Campsis ‘Chastity’ was developed at the Mountain Crop Improvement (MCI) Laboratory in 2005 resulting from a controlled cross of C. ×tagliabuana ‘Kudian’ (PP13,139) Indian Summer® (2n = 2x) × C. ×tagliabuana H2000-034-001 (oryzalin-treated, open-pollinated seedling from C. grandiflora ‘Morning Calm’, 2n = 4x). As a result of the existence of a triploid block, seeds of interploid Campsis crosses typically abort before maturing (Ranney, personal observation). To circumvent this barrier, in vitro embryo rescue techniques were used to develop triploids. Embryo sacs were collected 6 weeks after pollination and cultured on Shenck and Hilberandt (SH) (Schenk and Hildebrandt, 1972) medium supplemented with 20 g·L−1 sucrose. After 2 weeks, embryos were transferred to a SH medium supplemented with 20 g·L−1 sucrose and 1 μM gibberellic acid (GA). Germinated embryos were then transferred to SH medium supplemented with 20 g·L−1 sucrose and 4 μM GA. After 1 month, a single surviving seedling was transferred onto Murashige and Skoog (Murashige and Skoog, 1962) medium supplemented with 20 g·L−1 sucrose and transplanted ex vitro 6 weeks later.

Description

To evaluate fertility and morphological characteristics, seven plants of ‘Chastity’; six diploid C. radicans cultivars (Apricot, Bahama Yellow, Flamenco, Judy, Jersey Peach, and Tifton); two diploid cultivars of C. ×tagliabuana (Kudian and Madam Galen); and one diploid C. grandiflora ‘Morning Calm’ (one plant/cultivar with the exception of ‘Chastity’) were grown in the field in a completely randomized design at the Mountain Horticultural Crops Research Station, Mills River, NC.

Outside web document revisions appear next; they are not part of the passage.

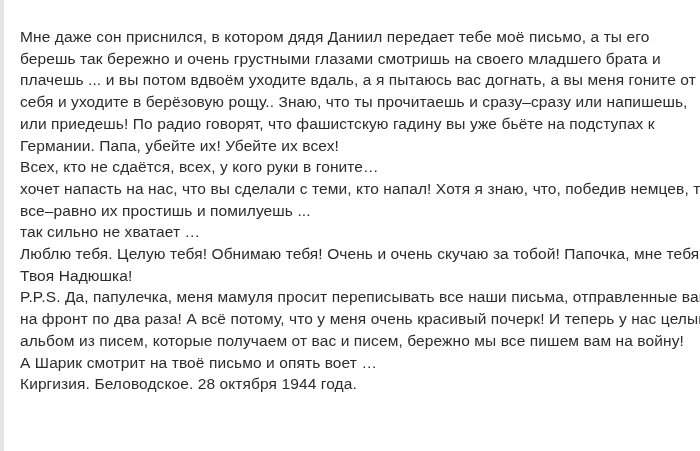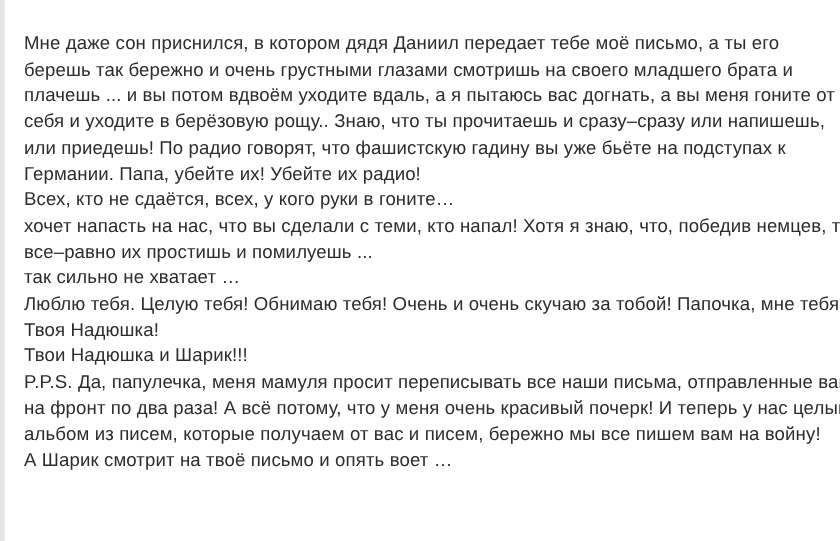"Германии. Папа, убейте их! Убейте" div.line { text: радио -> всех }
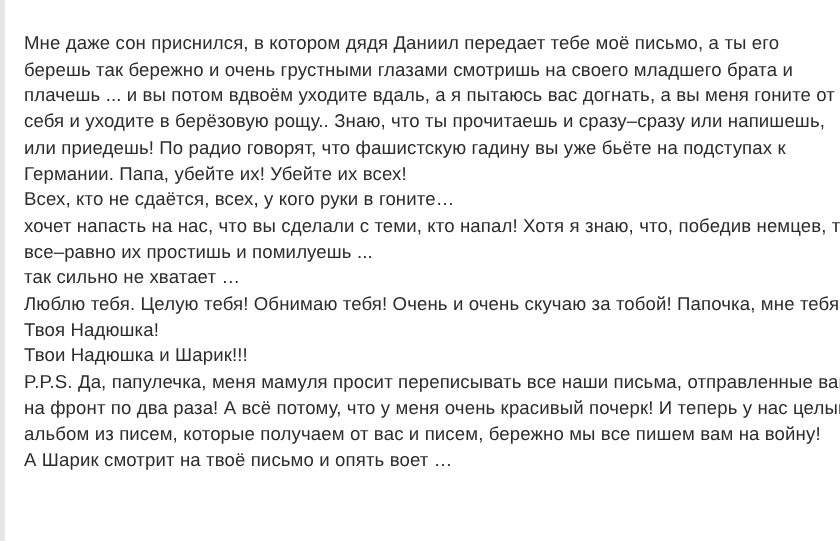"Твои Надюшка и Шарик!!!" div.line { html: <div>Твои Надюшка и Шарик!!!</div> -> none }
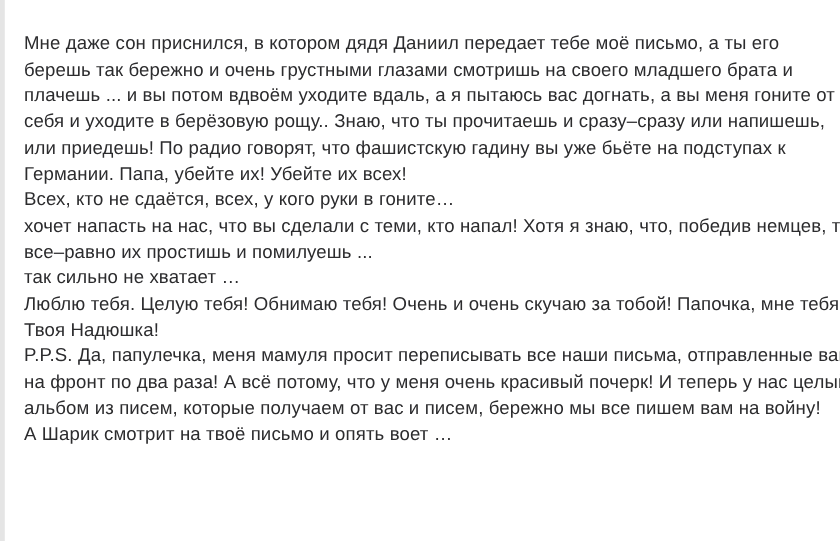"Киргизия. Беловодское. 28 октября 1944" div.line { html: none -> <div>Киргизия. Беловодское. 28 октября 1944 года.</div> }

Campsis ‘Chastity’ has a vigorous vining growth habit. The flowers are tubular to funnelform with adnate petals dividing into five lobes at the distal end of the corolla in reference to the petiole (Fig. 1). The exterior of the corolla tube is orange [Royal Horticultural Society (RHS) 26B] and the interior of the corolla tube is yellow–orange (RHS 22B) to red (RHS 46A) with red (RHS 46A) striping (RHS, 2001). The corolla lobes are orange (RHS 26B) to red (RHS 46A). The mean length of the corolla of ‘Chastity’ was 53 mm, similar to C. grandiflora ‘Morning Calm’ and C. ×tagliabuana ‘Kudian’, but smaller than C. radicans ‘Flamenco’ (Table 1). Corolla width was measured twice, once at the proximal portion of the corolla closest to the petiole (minimum corolla width) and again at the distal portion of the corolla farthest from the petiole (maximum corolla width). The minimum corolla length of ‘Chastity’ was 10 mm, which was intermediate between C. grandiflora ‘Morning Calm’ (17 mm) and C. ×tagliabuana ‘Kudian’ and C. radicans ‘Flamenco’ (6 mm and 5 mm, respectively) (Table 1). The maximum corolla width was also intermediate between C. grandiflora ‘Morning Calm’ and C. ×tagliabuana ‘Kudian’, although not significantly different from C. radicans ‘Flamenco’ (Table 1).

Fig. 1.
Fig. 1.

Flowers of Campis ×tagliabuana ‘Chastity’.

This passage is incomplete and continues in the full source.